======== STORED DATA ========

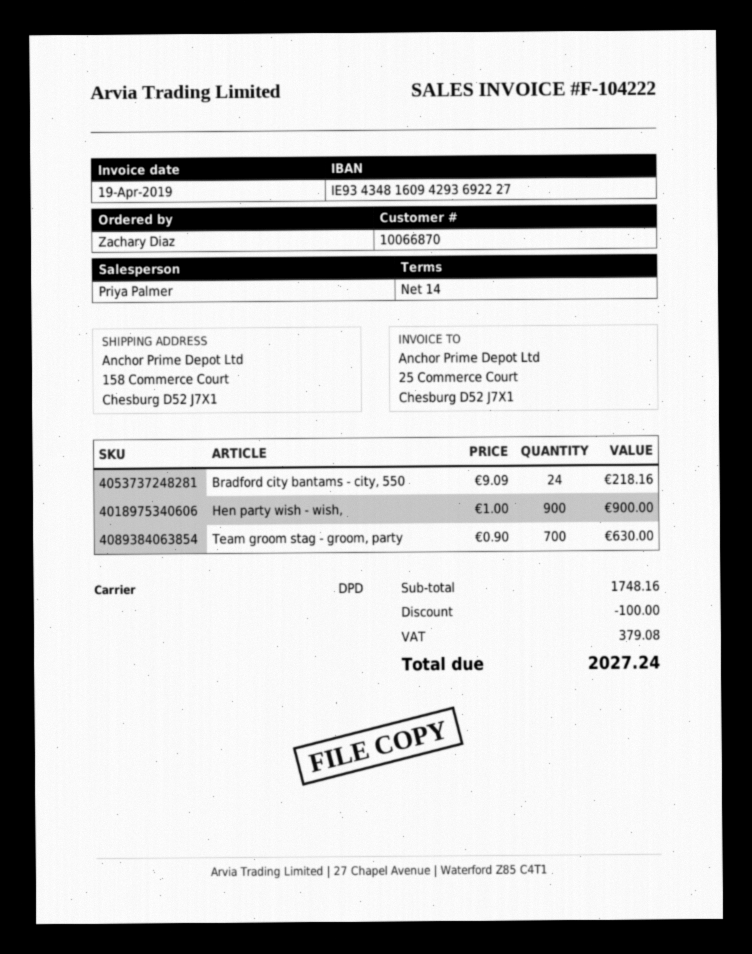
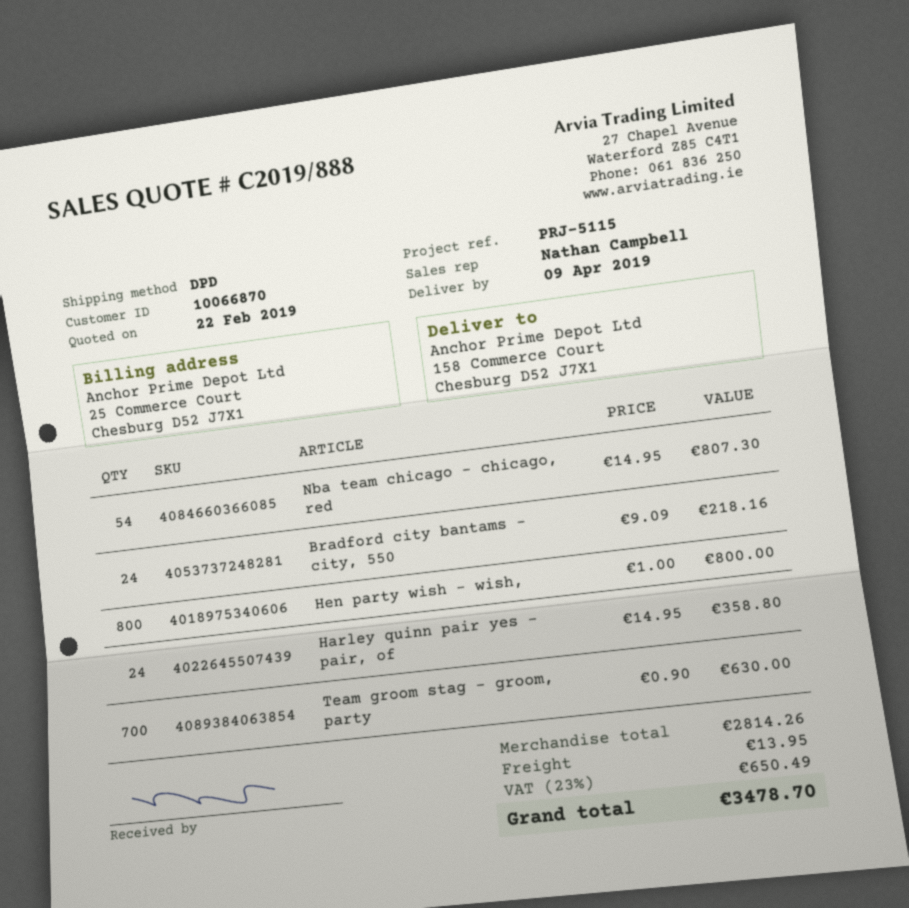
sales rep: Priya Palmer -> Nathan Campbell
Hen party wish - wish,: 900 x 1.00 = 900.00 -> 800 x 1.00 = 800.00
Nba team chicago - chicago, red: none -> 54 x 14.95 = 807.30
Harley quinn pair yes - pair, of: none -> 24 x 14.95 = 358.80
subtotal: 1748.16 -> 2814.26
discount: 100.00 -> none
shipping: none -> 13.95
tax: 379.08 -> 650.49
total: 2027.24 -> 3478.70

========

- _THE PROBLEM_
Restate each line above exactly, keeping pictures out.

- _OUTPUT FOR THIS EXERCISE_
sales rep: Priya Palmer -> Nathan Campbell
Hen party wish - wish,: 900 x 1.00 = 900.00 -> 800 x 1.00 = 800.00
Nba team chicago - chicago, red: none -> 54 x 14.95 = 807.30
Harley quinn pair yes - pair, of: none -> 24 x 14.95 = 358.80
subtotal: 1748.16 -> 2814.26
discount: 100.00 -> none
shipping: none -> 13.95
tax: 379.08 -> 650.49
total: 2027.24 -> 3478.70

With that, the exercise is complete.